Kas
07
Gönderen: admin, Makale, Kasım-7-2024

Dünyanın gözünün üzerinde olduğu ve sonuçları merakla beklenen Amerikan seçimleri geldi çattı. Bölgesel problemleri ve kendi iç sorunlarını çözebilecek iradeden yoksun ülkeler, savaşların sonuçlarını, işgal ve yıkımların akıbetini, ateşkes süreçlerini ve ekonomilerinin durumunu tamamen bu süper gücün seçilecek başkanıyla irtibatlı görüyor.

Orta ve uzun vadeli hazırlığı olamayan toplumların onlarca yıl daha “acaba başkan kim olacak” merakı ve heyecanıyla Amerikan seçimlerini bekleyeceğini maalesef söyleyebiliriz. “Amerikan Başkanı” demeden sadece “Başkan” kelimesinin bile tek başına kullanılması, zihinlerde yer eden çaresizliğin ve dünya üzerinde efendi ve köle hukukunun nasıl aktif işlediğinin de bir göstergesi olsa gerek.

Amerikan siyaseti, gerçekçi, ayakları yere basan, refahtan yoksun halkının geleceğini inşa edecek ve küresel politikalarda barışın tesis edilmesine katkı sunacak liderler çıkaramıyor. Bu da aslında vitrine konanların sadece kullanışlı kişilikler olduğunu bizlere ispatlıyor. Kendi kişisel hayatını bile yönetemeyen hastalanmış Biden ile kontrolsüz, dengesiz ve ne yapacağı ön görülemeyen şovmen Trump dışında isimlerin öne çıkarılamıyor olması, ABD siyasetinin içine düştüğü acı durumun ve çaresizliğinin de bir göstergesi aslında…
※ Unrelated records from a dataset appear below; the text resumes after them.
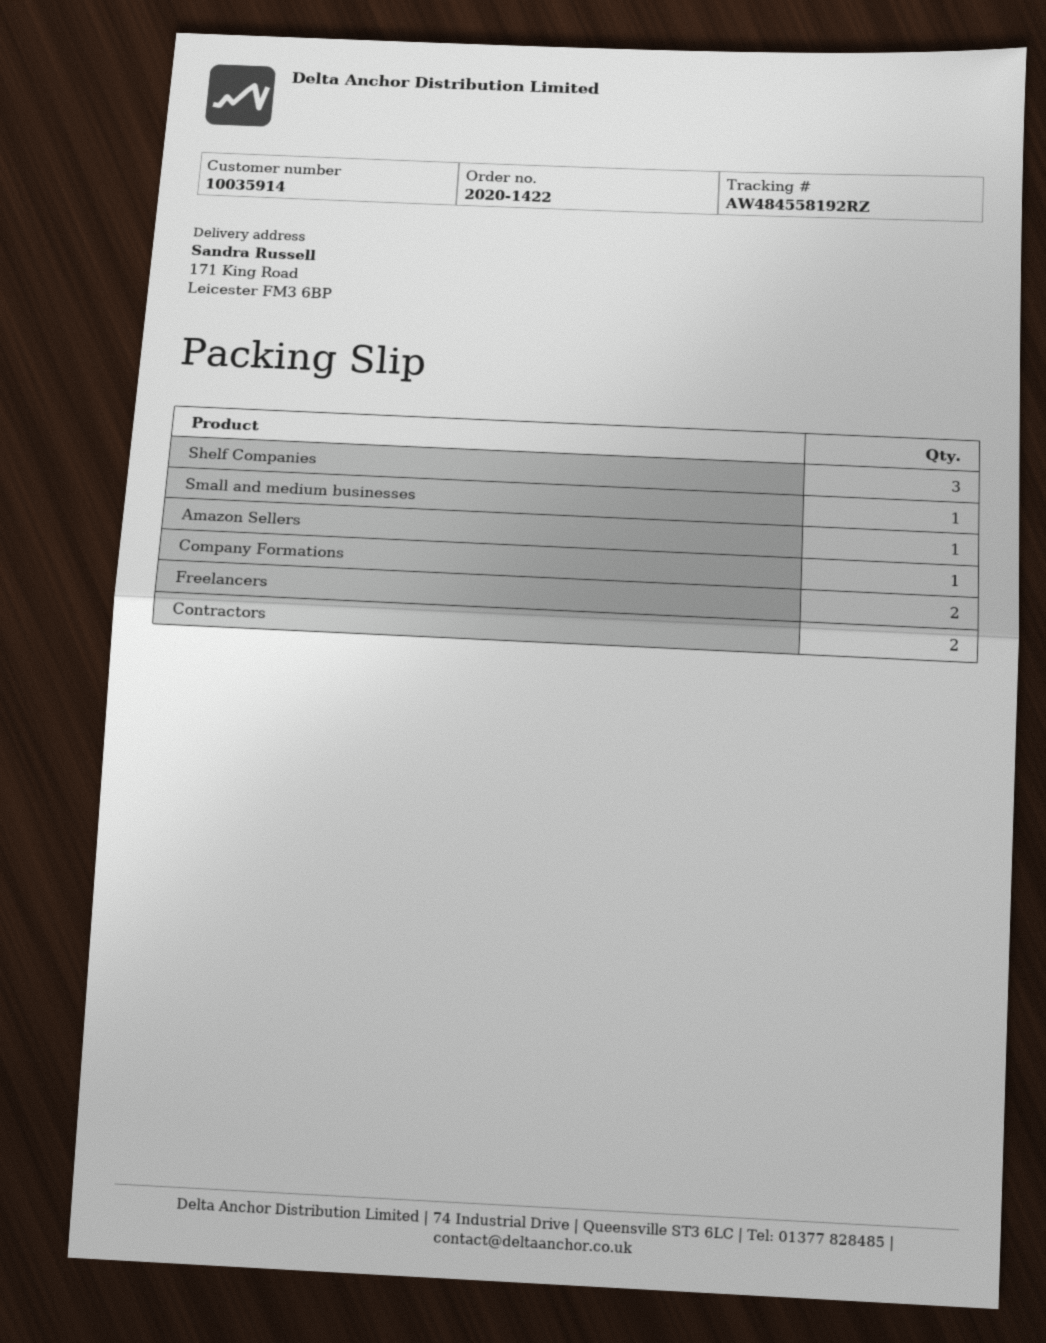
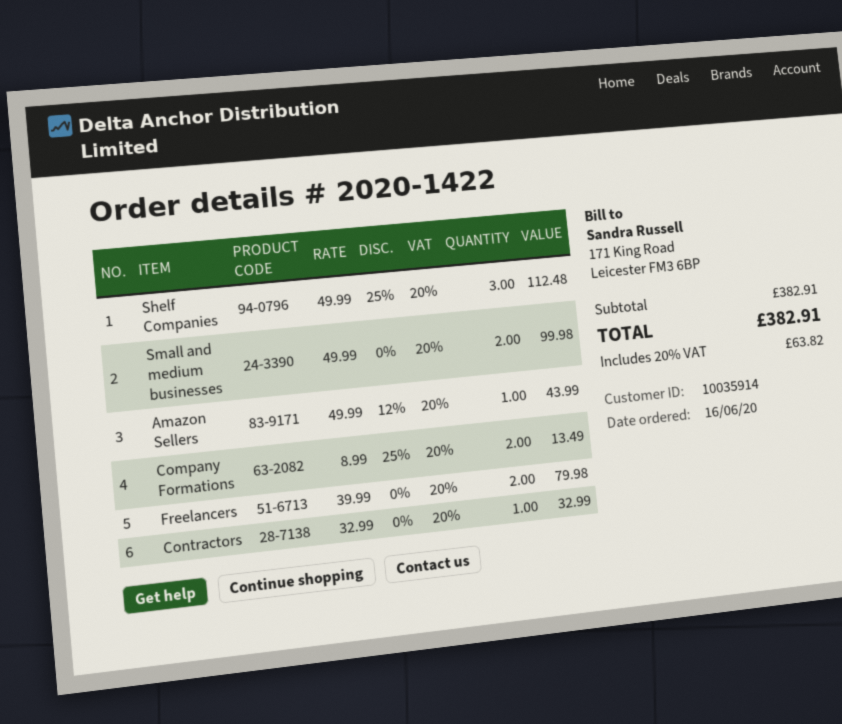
Small and medium businesses: 1 -> 2
Company Formations: 1 -> 2
Contractors: 2 -> 1

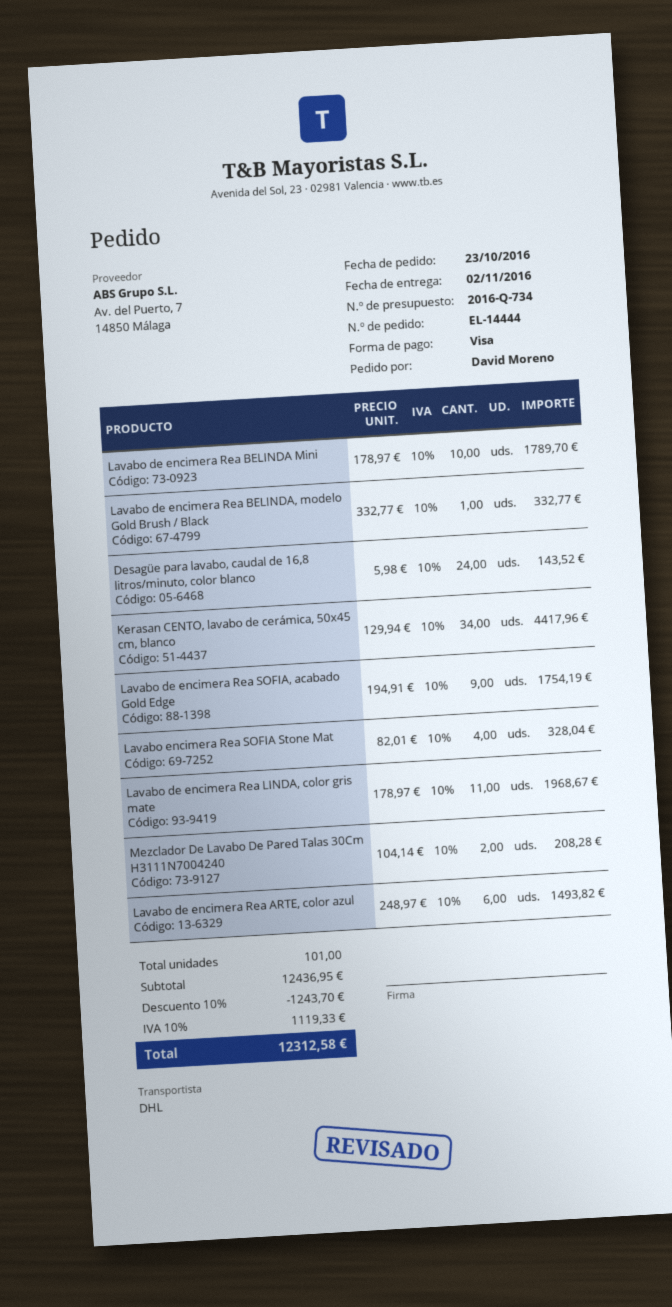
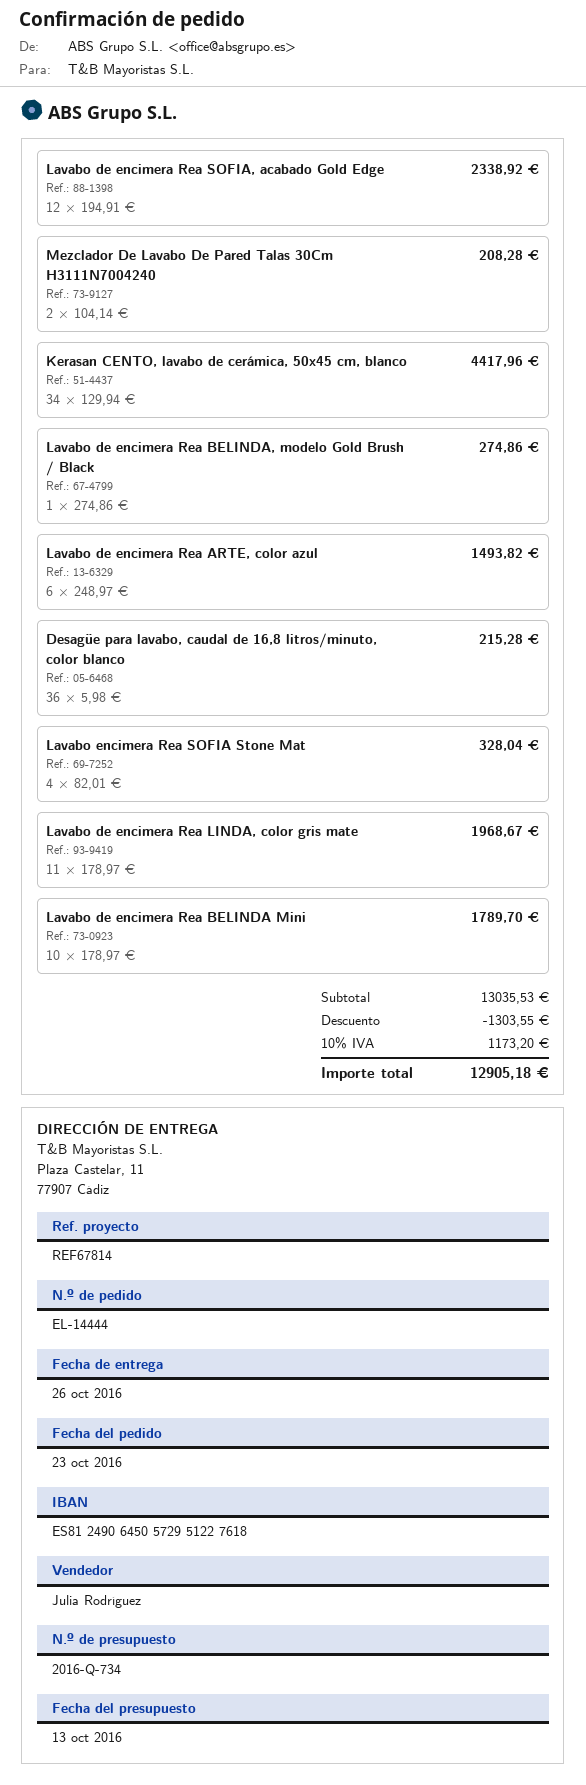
delivery date: 2016-11-02 -> 2016-10-26
Lavabo de encimera Rea BELINDA, modelo Gold Brush / Black: 1 x 332.77 = 332.77 -> 1 x 274.86 = 274.86
Desagüe para lavabo, caudal de 16,8 litros/minuto, color blanco: 24 x 5.98 = 143.52 -> 36 x 5.98 = 215.28
Lavabo de encimera Rea SOFIA, acabado Gold Edge: 9 x 194.91 = 1754.19 -> 12 x 194.91 = 2338.92
subtotal: 12436.95 -> 13035.53
discount: 1243.70 -> 1303.55
tax: 10% = 1119.33 -> 10% = 1173.20
total: 12312.58 -> 12905.18

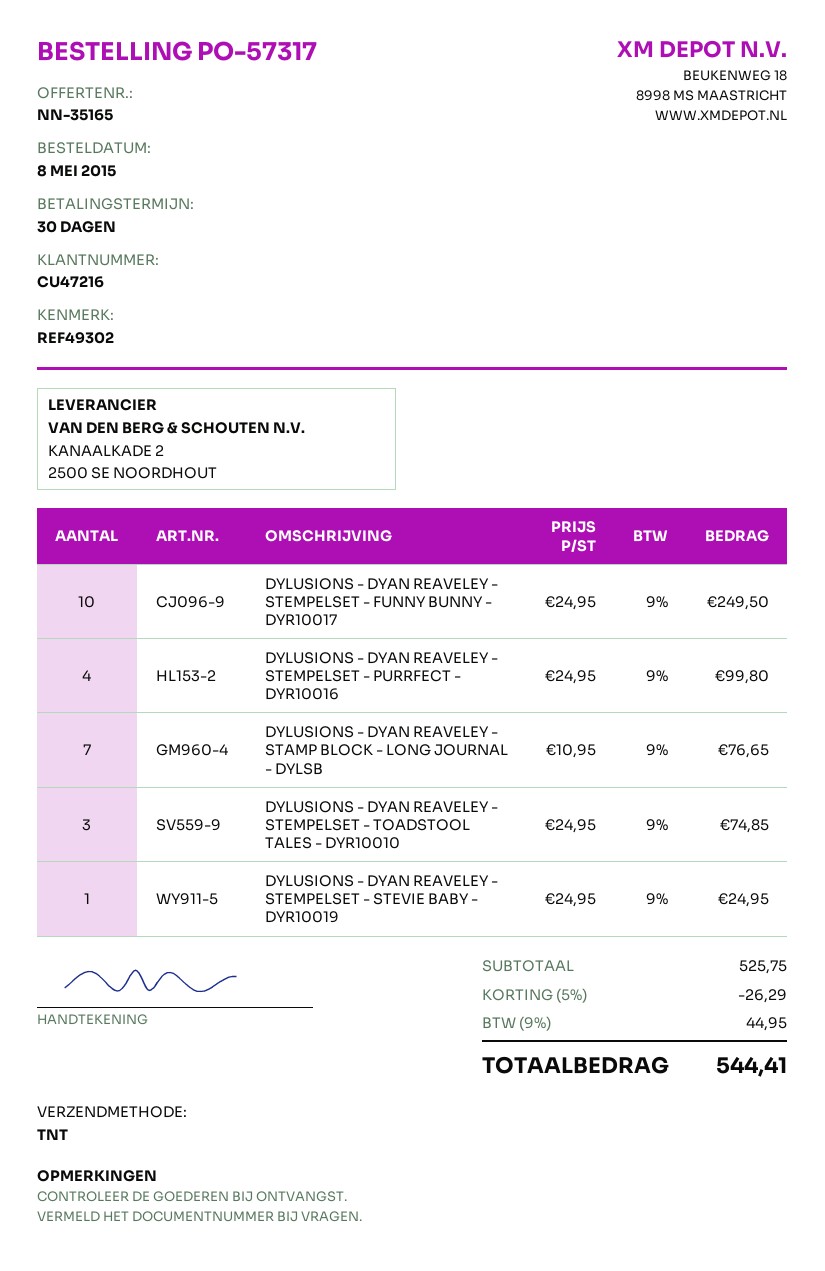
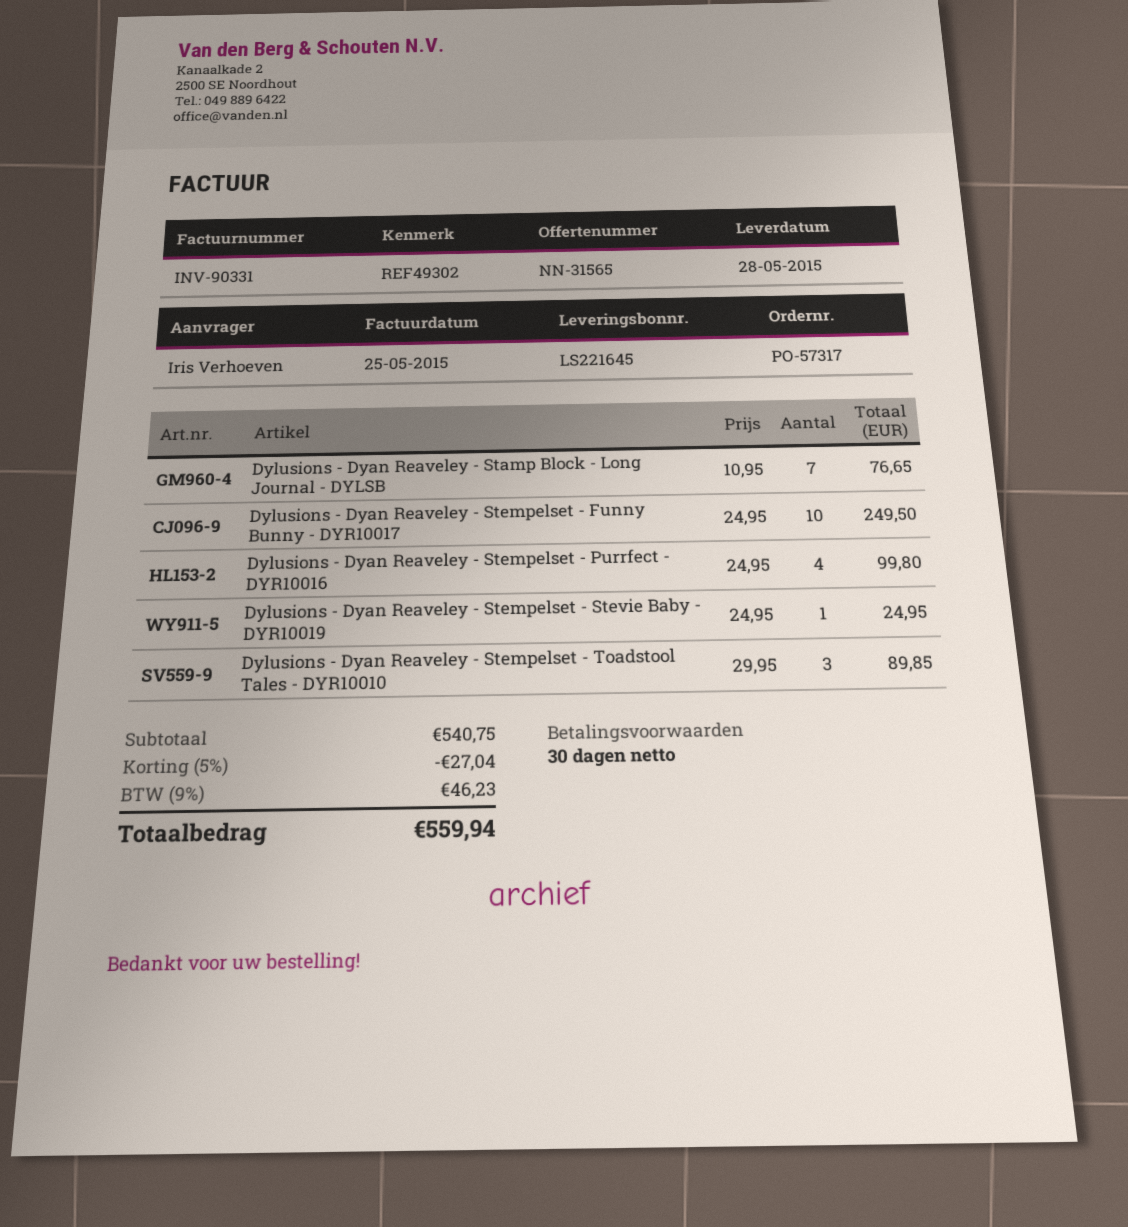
quote number: NN-35165 -> NN-31565
DYLUSIONS - DYAN REAVELEY - STEMPELSET - TOADSTOOL TALES - DYR10010: 3 x 24.95 = 74.85 -> 3 x 29.95 = 89.85
subtotal: 525.75 -> 540.75
discount: 5% = 26.29 -> 5% = 27.04
tax: 9% = 44.95 -> 9% = 46.23
total: 544.41 -> 559.94

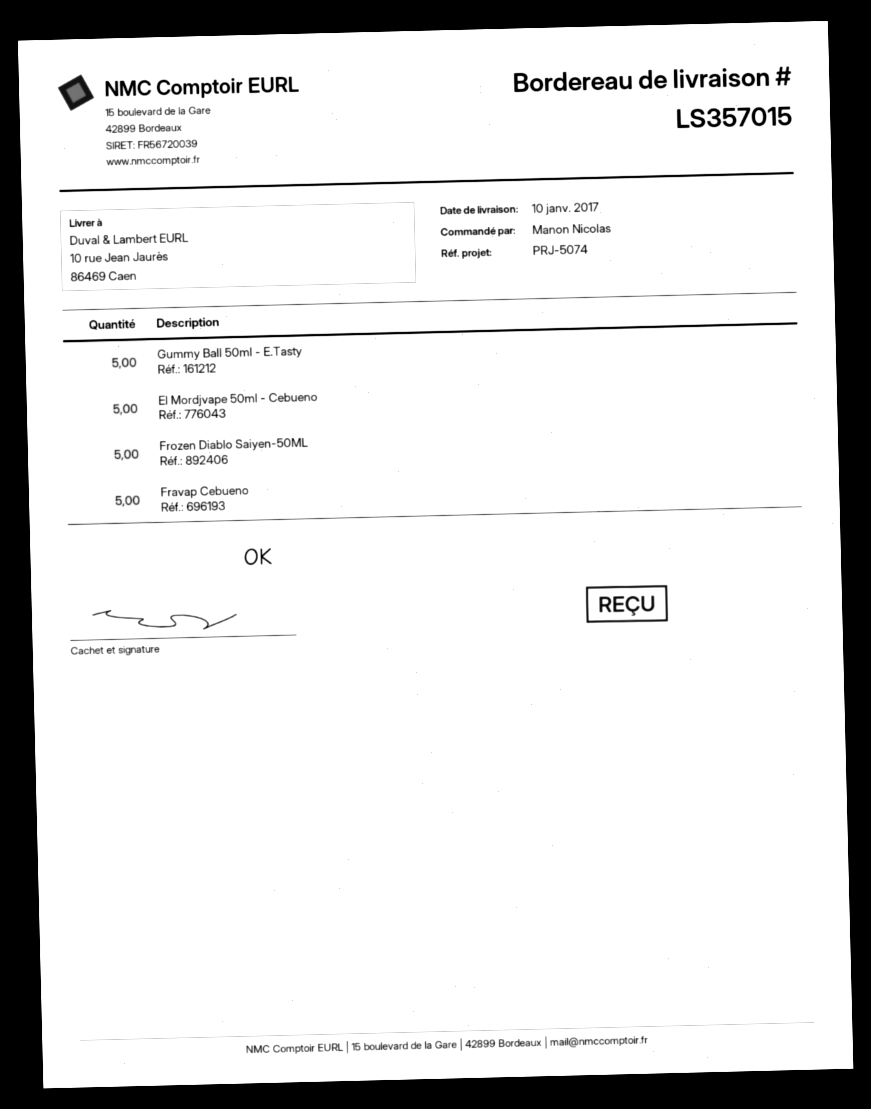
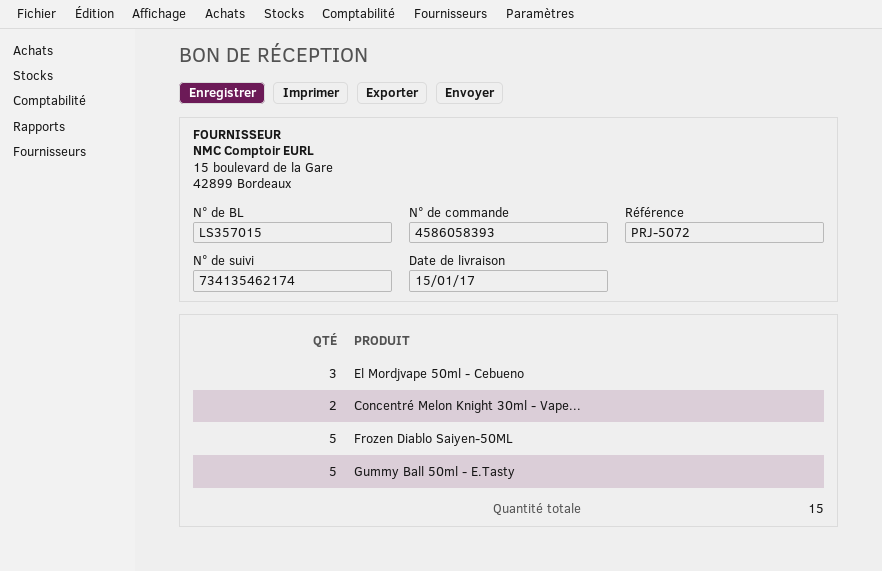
delivery date: 2017-01-10 -> 2017-01-15
reference: PRJ-5074 -> PRJ-5072
El Mordjvape 50ml - Cebueno: 5 -> 3
Fravap Cebueno: 5 -> none
Concentré Melon Knight 30ml - Vape...: none -> 2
7 Ekim 2023’ten bu yana işgalci İsrail’in Gazze’de gerçekleştirdiği soykırım ve işlediği suçlar bu seçimlerin de önemli bir konusu oldu. Yeni seçilecek başkanın bölgede yaşanan bu kıyıma karşı nasıl tavır alacağı en çok konuşulan ve cevabı beklenen sorulardan biri haline geldi.

Vicdan sahibi Amerikan halkının şehir meydanlarında gösterdiği tepkiler ve kampüs protestoları seçimlere etki edecek miydi? Seçilecek yeni başkanın uluslararası siyasetinde bu gösterilerin bir etkisi olacak mıydı?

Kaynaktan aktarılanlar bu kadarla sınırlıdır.